Esta es la historia Jimmy Coronel creía que nadie en su familia lo quería a causa de las constantes convulsiones epilépticas que sufría. Por esa razón, estuvo a punto de quitarse la vida, pero una voz poderosa lo rescató y lo condujo al camino de la salvación.

Cuando Jimmy tenía 11 años una repentina epilepsia le estremeció, condenándole a vivir con convulsiones periódicas y posteriores lesiones que le dejaron cicatrices en todo su cuerpo. Tras la alarmante noticia la relación con sus padres y hermanos fue resquebrajándose, y la escasez de dinero influyó en ello.

A los 21 años desapareció de su casa y deambulaba por los parques y basureros siendo acosado por una voz infernal que le ordenaba matarse. Fue por ello que esperaba un auto en la carretera para lanzarle frente a él y acabar con su sufrimiento.

Aquella voz de Dios que oyó le hizo desistir, recuperó la lucidez y se apartó. Volvió a casa Retornó a su hogar a hurtadillas para que nadie lo viera, pues hacía tiempo que no iba por allí.
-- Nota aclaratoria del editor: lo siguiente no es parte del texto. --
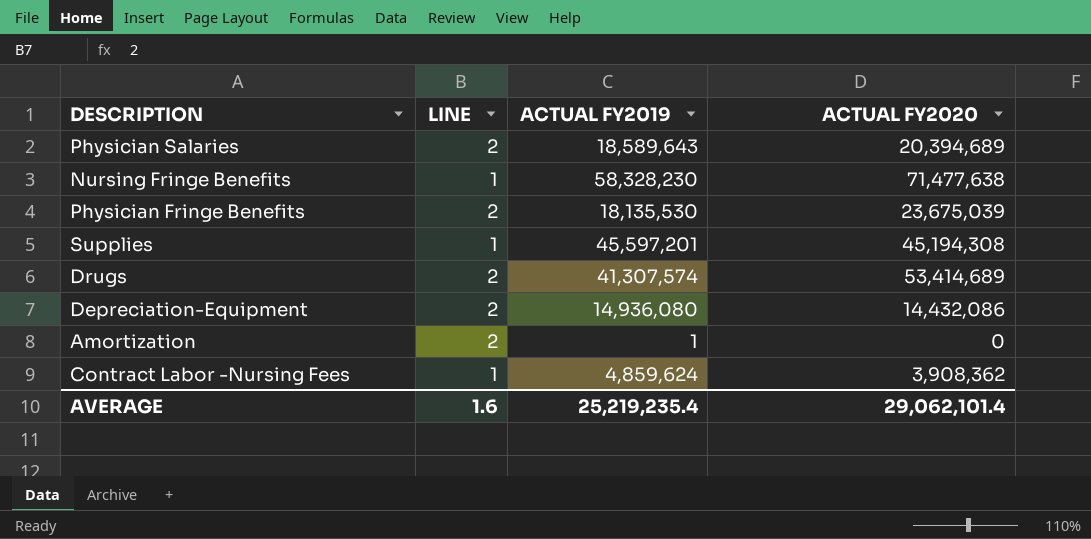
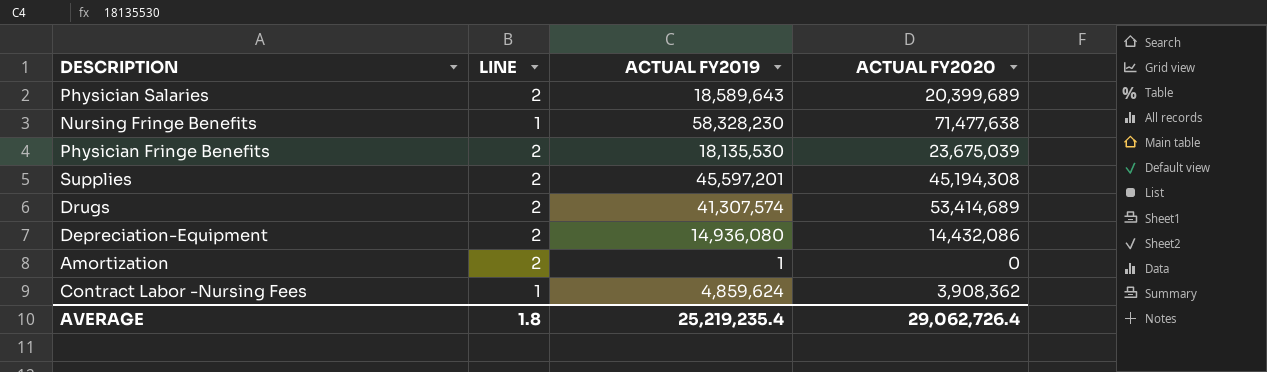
Physician Salaries | ACTUAL FY2020: 20,394,689 -> 20,399,689
Supplies | LINE: 1 -> 2
AVERAGE | LINE: 1.6 -> 1.8
AVERAGE | ACTUAL FY2020: 29,062,101.4 -> 29,062,726.4

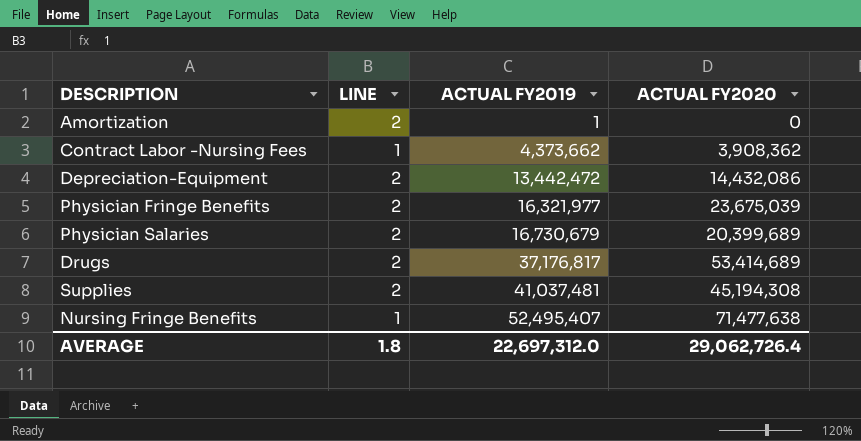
row order: none -> ACTUAL FY2019 ascending
Contract Labor -Nursing Fees | ACTUAL FY2019: 4,859,624 -> 4,373,662
Depreciation-Equipment | ACTUAL FY2019: 14,936,080 -> 13,442,472
Physician Fringe Benefits | ACTUAL FY2019: 18,135,530 -> 16,321,977
Physician Salaries | ACTUAL FY2019: 18,589,643 -> 16,730,679
Drugs | ACTUAL FY2019: 41,307,574 -> 37,176,817
Supplies | ACTUAL FY2019: 45,597,201 -> 41,037,481
Nursing Fringe Benefits | ACTUAL FY2019: 58,328,230 -> 52,495,407
AVERAGE | ACTUAL FY2019: 25,219,235.4 -> 22,697,312.0

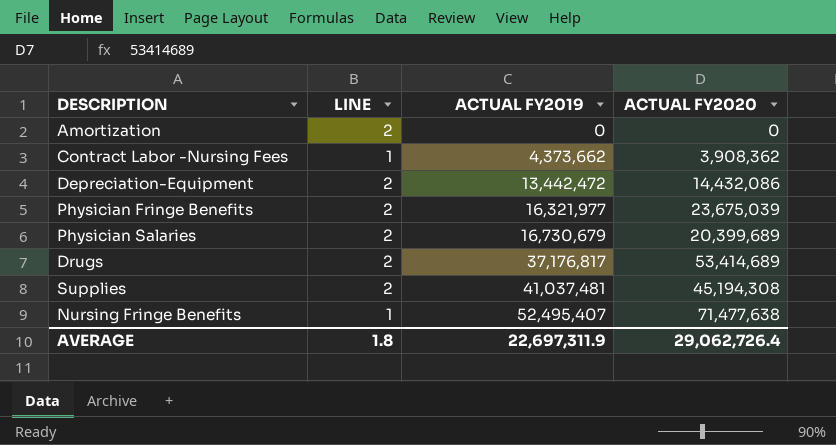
Amortization | ACTUAL FY2019: 1 -> 0
AVERAGE | ACTUAL FY2019: 22,697,312.0 -> 22,697,311.9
Al ingresar volvió a oír las mismas y acaloradas discusiones entre sus padres, pero una frase de su madre le hizo comprender todo.
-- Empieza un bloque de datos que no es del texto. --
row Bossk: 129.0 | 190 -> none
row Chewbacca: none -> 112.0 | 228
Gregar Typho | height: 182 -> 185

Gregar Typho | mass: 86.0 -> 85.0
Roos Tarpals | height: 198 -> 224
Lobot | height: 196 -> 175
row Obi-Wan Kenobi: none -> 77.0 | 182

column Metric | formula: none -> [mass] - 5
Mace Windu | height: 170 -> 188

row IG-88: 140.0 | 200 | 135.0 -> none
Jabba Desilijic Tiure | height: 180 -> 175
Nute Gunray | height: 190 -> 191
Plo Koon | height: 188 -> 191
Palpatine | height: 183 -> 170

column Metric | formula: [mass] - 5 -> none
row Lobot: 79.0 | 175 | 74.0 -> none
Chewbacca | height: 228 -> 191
¡Vamos a buscar a Jimmy!, ¡Es mi hijo!- decía desesperada.

Fue la frase que cambió su vida para siempre. Jimmy había creído durante años que nadie lo quería, que lo aborrecían, pero ahora, desde su escondite podía comprobar la equivocación. Su madre estaba desesperada sabiéndolo perdido hace varios días y, en medio de su angustia, lo iba a buscar.
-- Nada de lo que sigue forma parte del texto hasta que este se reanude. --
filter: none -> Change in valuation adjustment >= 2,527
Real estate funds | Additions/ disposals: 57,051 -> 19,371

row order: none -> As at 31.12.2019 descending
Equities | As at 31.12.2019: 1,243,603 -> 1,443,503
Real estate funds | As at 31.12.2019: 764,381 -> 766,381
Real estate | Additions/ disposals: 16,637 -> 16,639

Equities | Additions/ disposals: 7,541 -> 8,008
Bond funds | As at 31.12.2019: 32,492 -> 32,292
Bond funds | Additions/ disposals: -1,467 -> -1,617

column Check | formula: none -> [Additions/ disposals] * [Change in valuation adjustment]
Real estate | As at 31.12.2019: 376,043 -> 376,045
Entró a su habitación y empezó a llorar mientras pedía perdón a Dios por intentar el suicidio y haber pensado mal en su madre. Hasta ese día, estaba seguro que ella lo repudiaba, había tenido siempre esa impresión desde que alguien le contó que era hijo ilegítimo.

Ahora comparte su testimonio en aquel pueblo que le vió crecer y sufrir, llevando el evangelio que es agua viva y vida eterna.